Data extract —
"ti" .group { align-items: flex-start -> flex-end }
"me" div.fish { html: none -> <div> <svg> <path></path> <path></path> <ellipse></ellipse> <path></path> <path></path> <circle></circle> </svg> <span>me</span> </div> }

--

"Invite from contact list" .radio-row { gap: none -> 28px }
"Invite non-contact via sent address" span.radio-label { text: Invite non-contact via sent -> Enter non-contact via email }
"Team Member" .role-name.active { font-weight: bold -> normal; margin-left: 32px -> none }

Task requirements — Nothing should appear in the answer except the lines above from the line with "align-items: flex-start ->" through the line with "html: none ->", both included, written out exactly.

Reply —
"ti" .group { align-items: flex-start -> flex-end }
"me" div.fish { html: none -> <div> <svg> <path></path> <path></path> <ellipse></ellipse> <path></path> <path></path> <circle></circle> </svg> <span>me</span> </div> }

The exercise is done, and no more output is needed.